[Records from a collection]
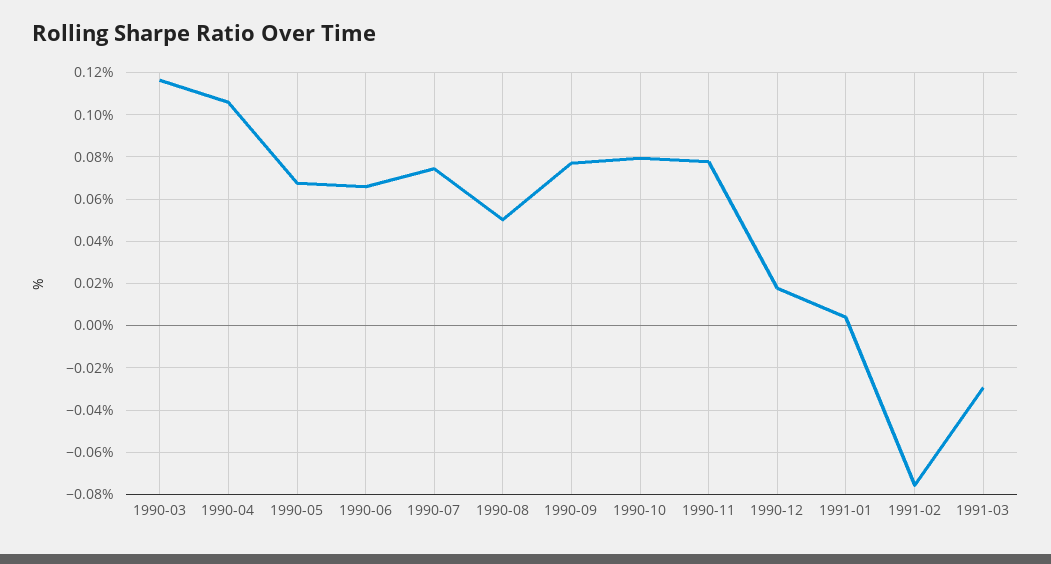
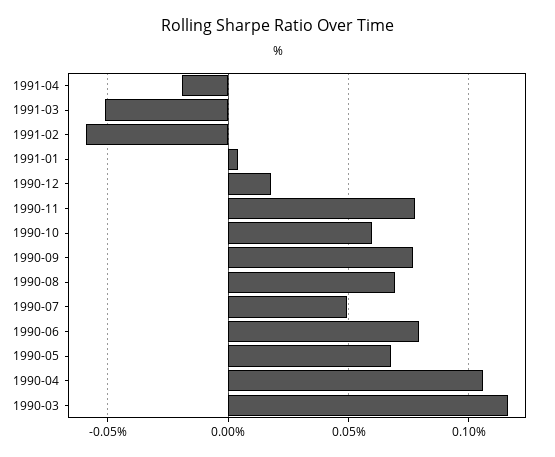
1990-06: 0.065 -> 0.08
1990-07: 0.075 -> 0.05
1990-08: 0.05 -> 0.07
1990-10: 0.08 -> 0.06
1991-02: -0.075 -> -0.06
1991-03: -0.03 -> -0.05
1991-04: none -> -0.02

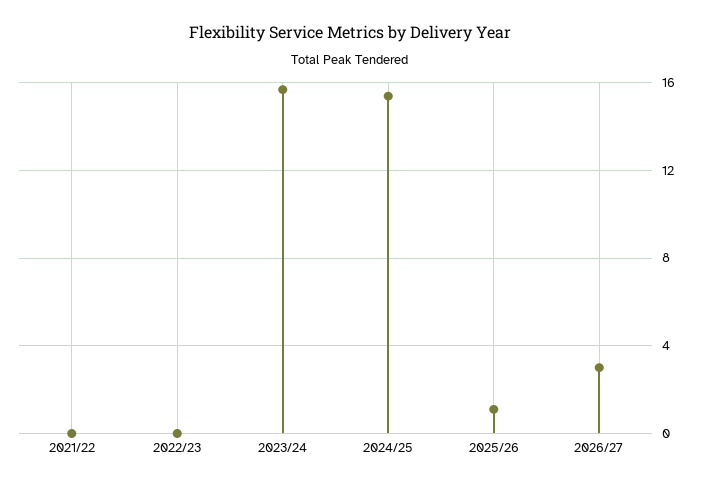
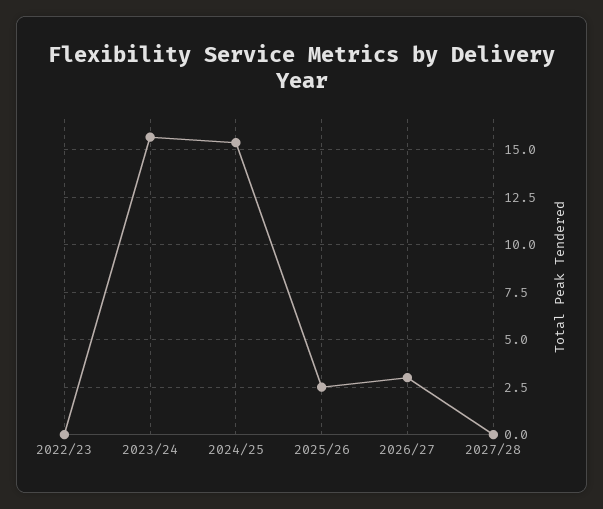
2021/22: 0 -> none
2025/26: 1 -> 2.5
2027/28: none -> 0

• Description of the task:
The entries are to be copied exactly, and each image is to be omitted.

• Response area:
1990-06: 0.065 -> 0.08
1990-07: 0.075 -> 0.05
1990-08: 0.05 -> 0.07
1990-10: 0.08 -> 0.06
1991-02: -0.075 -> -0.06
1991-03: -0.03 -> -0.05
1991-04: none -> -0.02

2021/22: 0 -> none
2025/26: 1 -> 2.5
2027/28: none -> 0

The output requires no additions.